▶ _WHAT TO WORK ON_:
Pictures in the data should be dropped; transcribe exactly the lines from the one that has "html: <div>РЕЖИМ 1</div>" through the one that has "text: 137 ->".

▶ _ENTRIES SUPPLIED_:
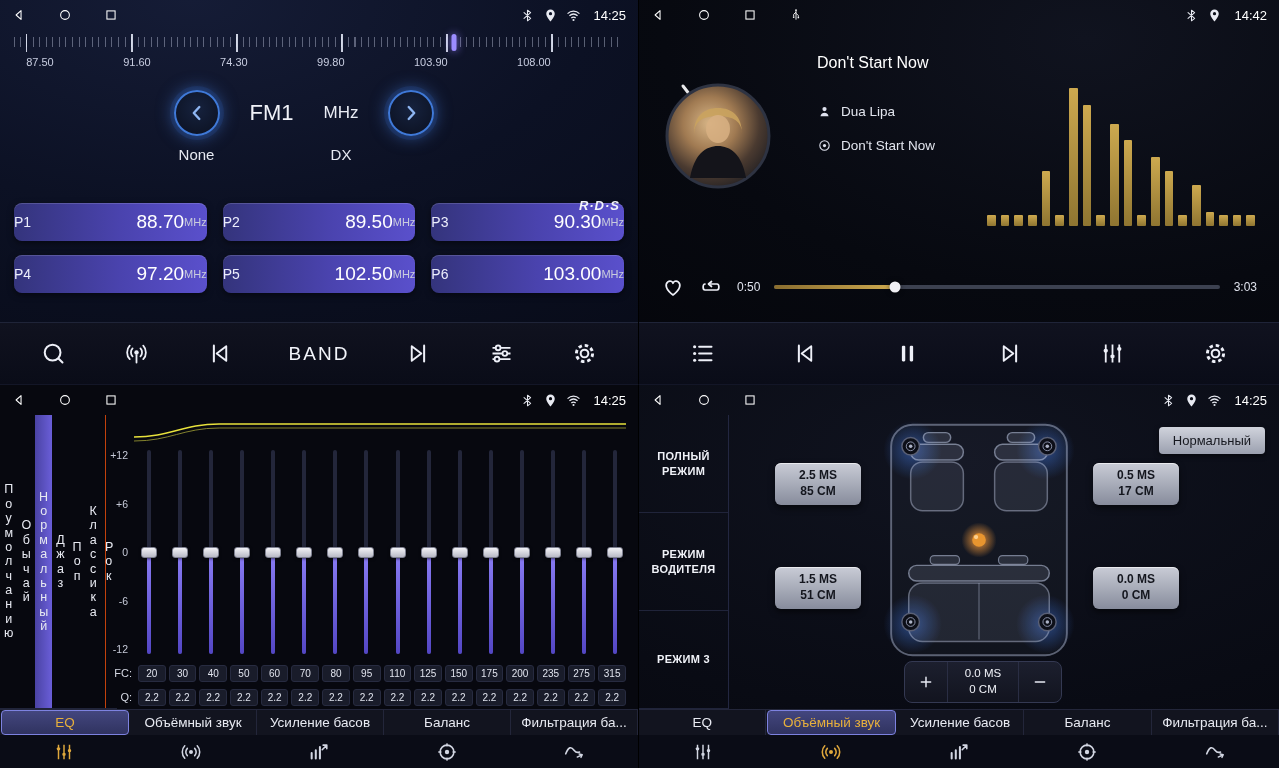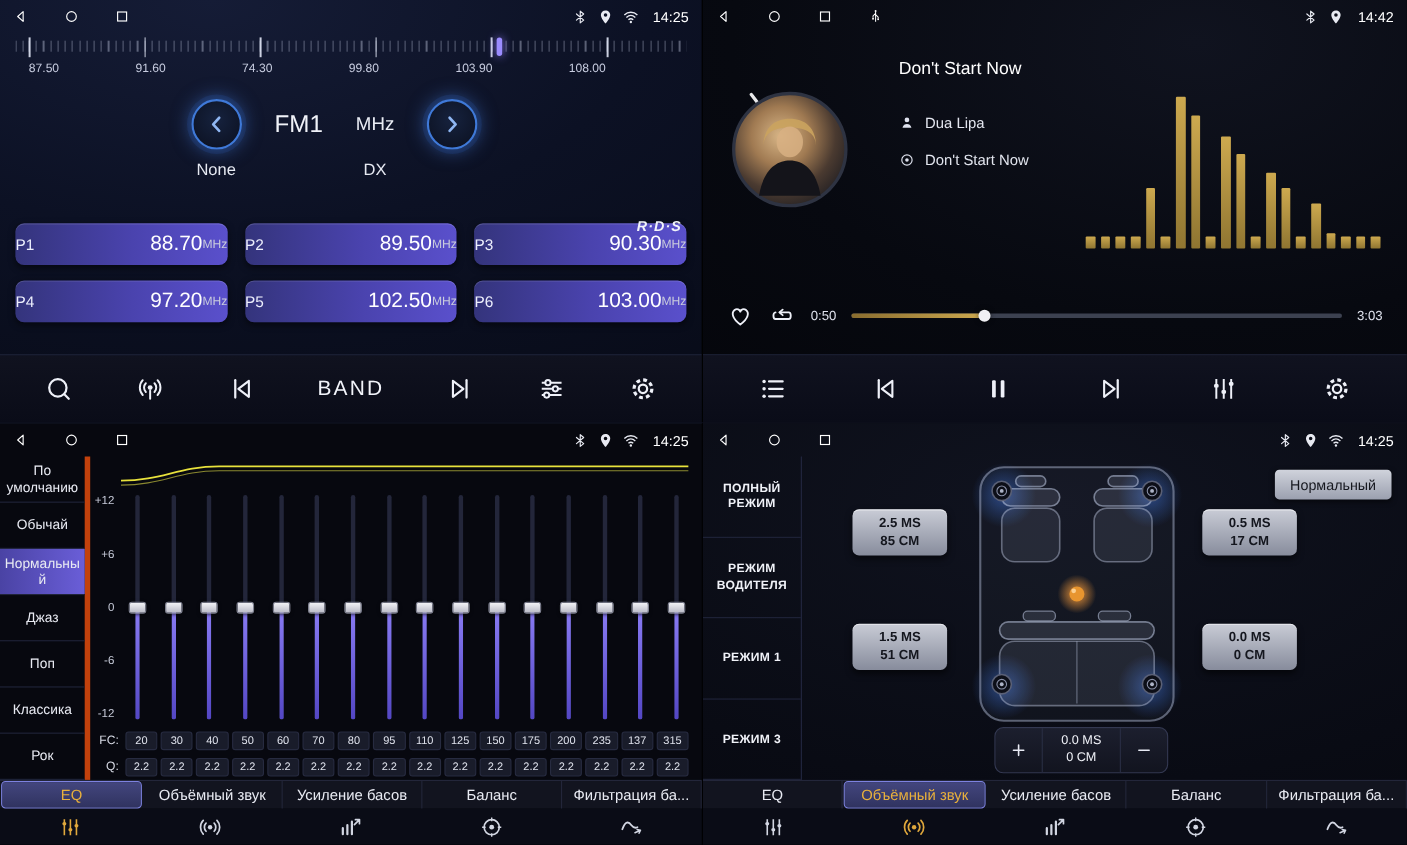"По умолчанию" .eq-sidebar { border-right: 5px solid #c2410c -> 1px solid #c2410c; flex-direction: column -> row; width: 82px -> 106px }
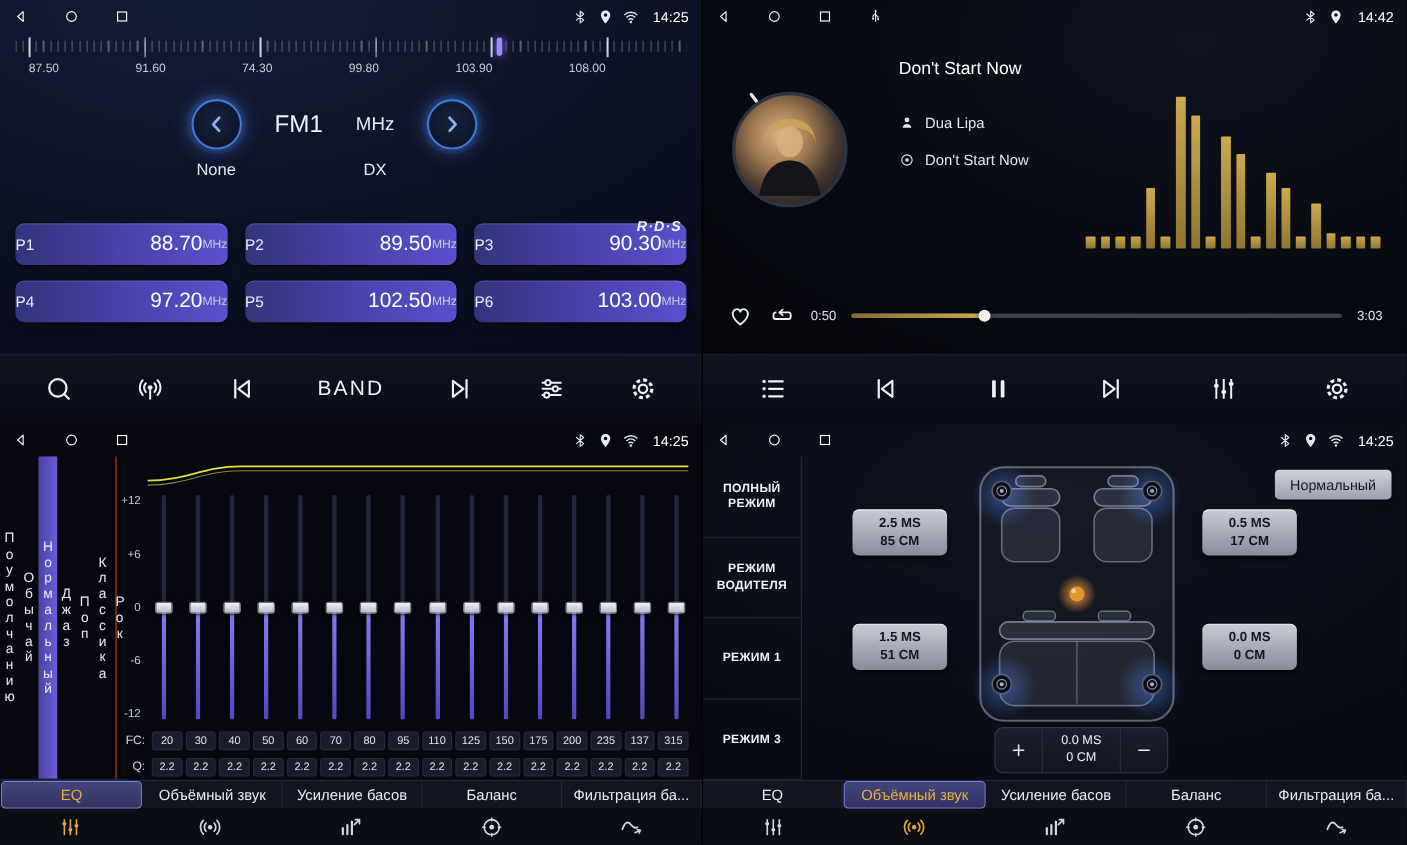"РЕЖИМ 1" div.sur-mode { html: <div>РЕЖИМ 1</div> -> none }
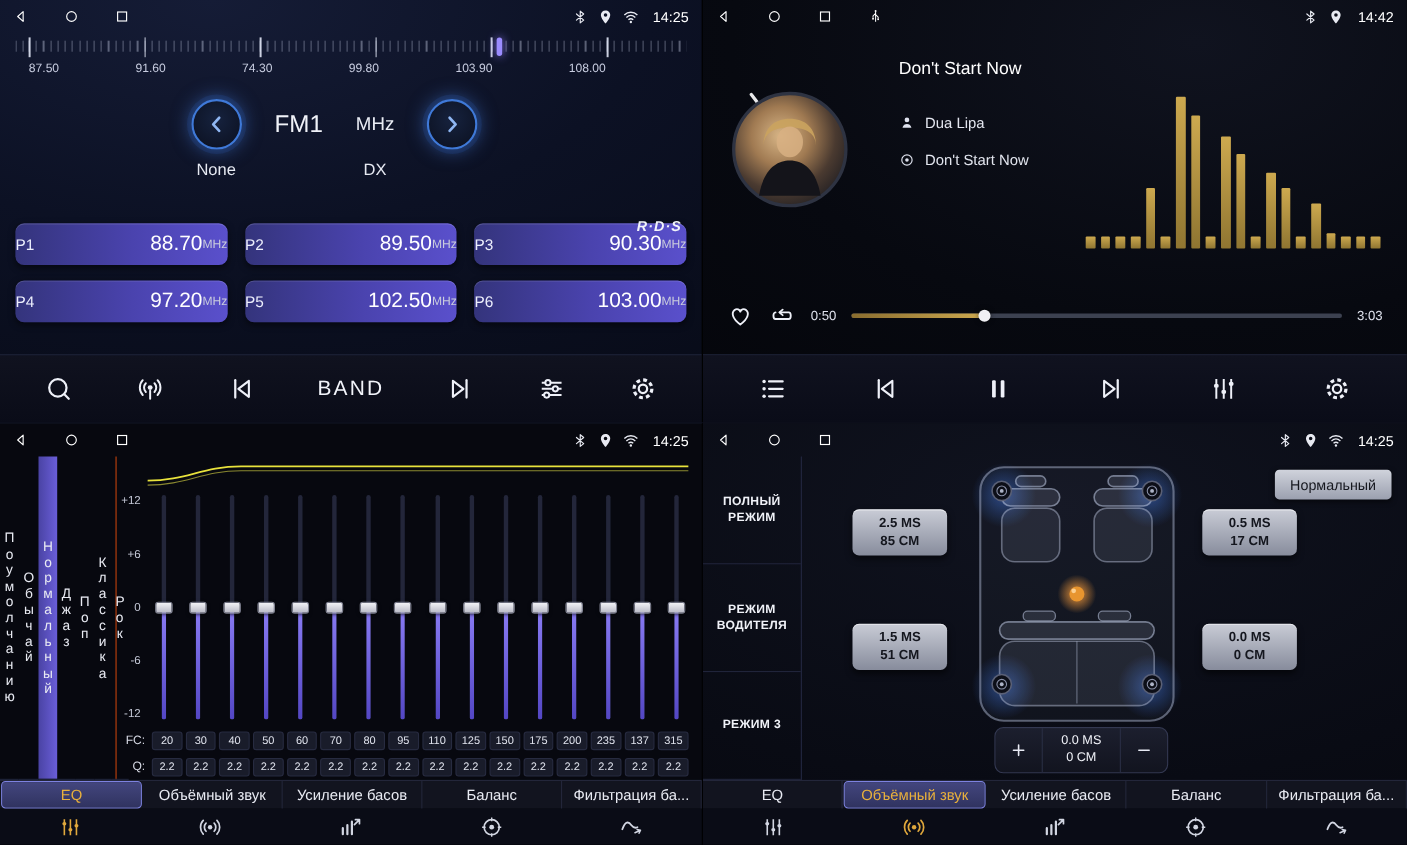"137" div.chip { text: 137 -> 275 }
--
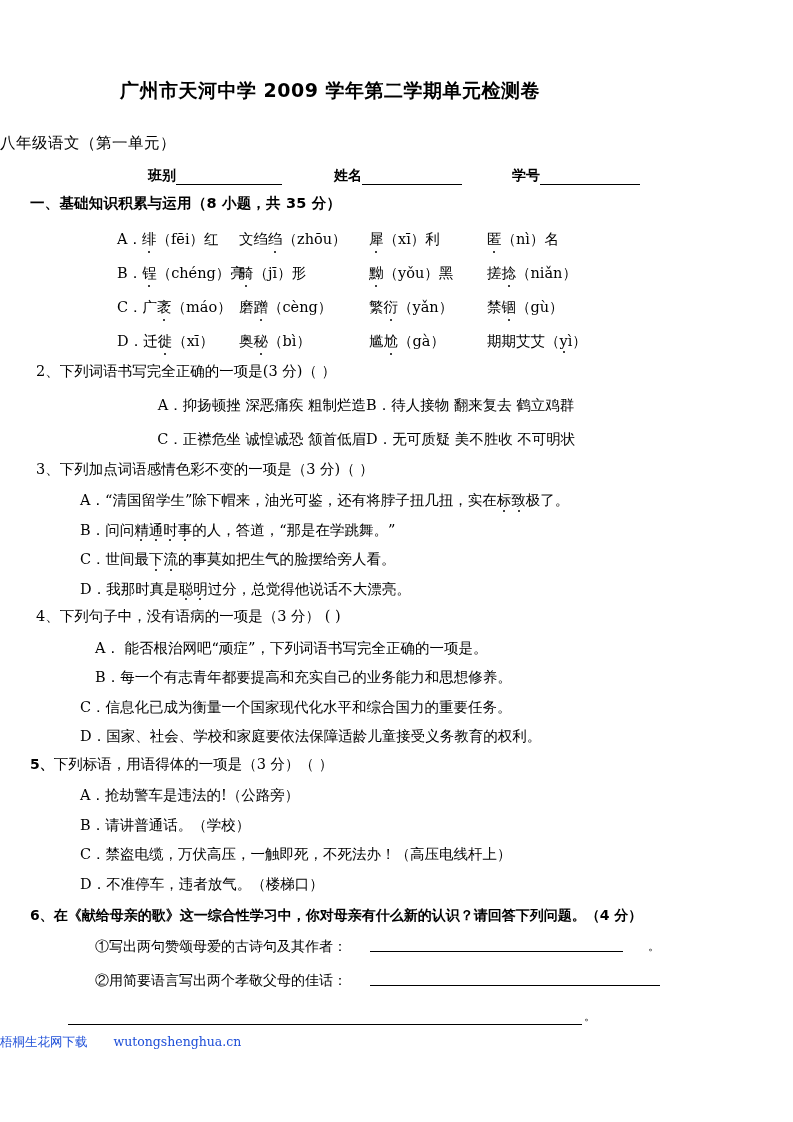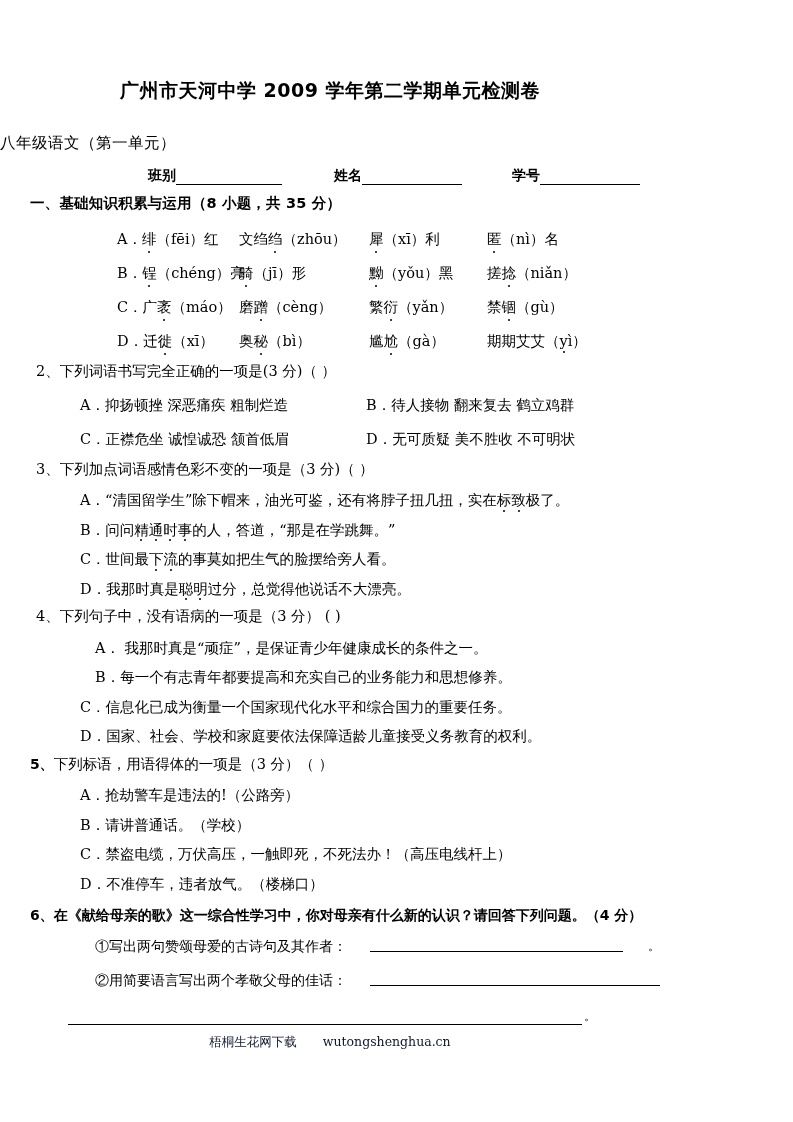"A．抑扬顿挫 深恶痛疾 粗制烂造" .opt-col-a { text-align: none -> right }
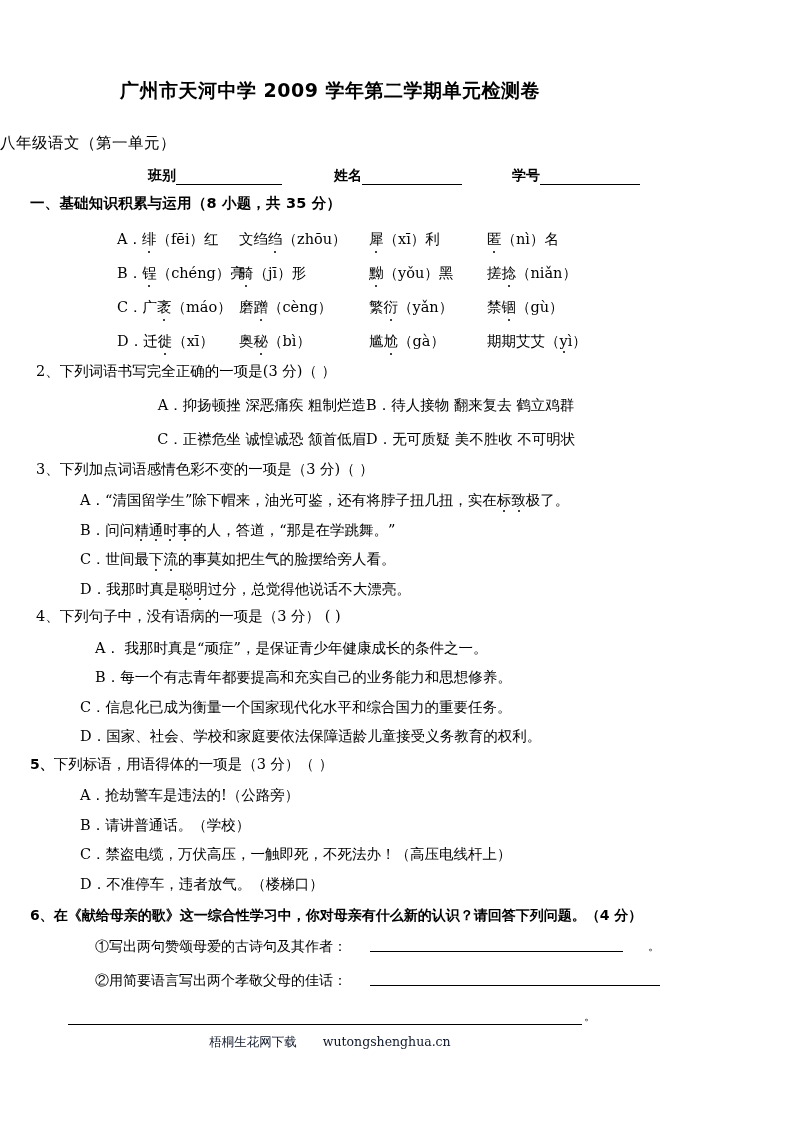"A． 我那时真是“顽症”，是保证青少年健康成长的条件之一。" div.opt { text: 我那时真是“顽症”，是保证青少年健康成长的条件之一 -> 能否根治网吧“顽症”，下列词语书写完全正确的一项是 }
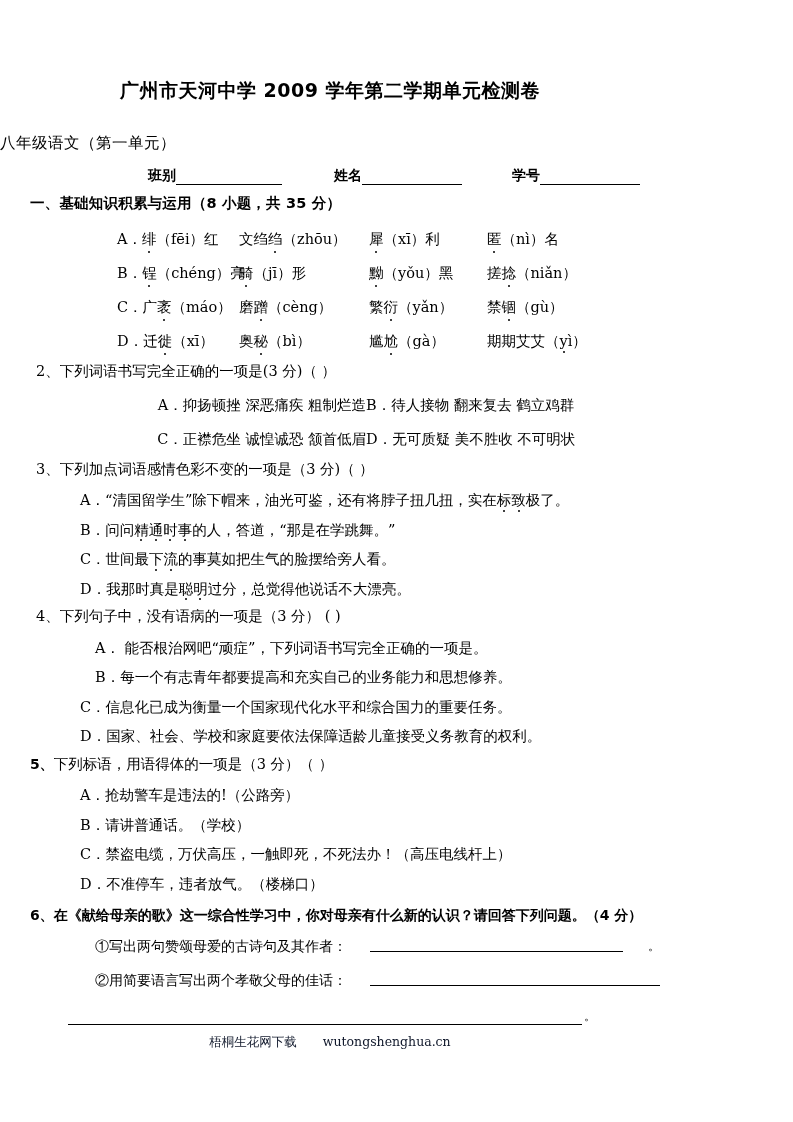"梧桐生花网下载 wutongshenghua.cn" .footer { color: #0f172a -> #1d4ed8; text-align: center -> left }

▶ _PROBLEM SOLUTION_:
"РЕЖИМ 1" div.sur-mode { html: <div>РЕЖИМ 1</div> -> none }
"137" div.chip { text: 137 -> 275 }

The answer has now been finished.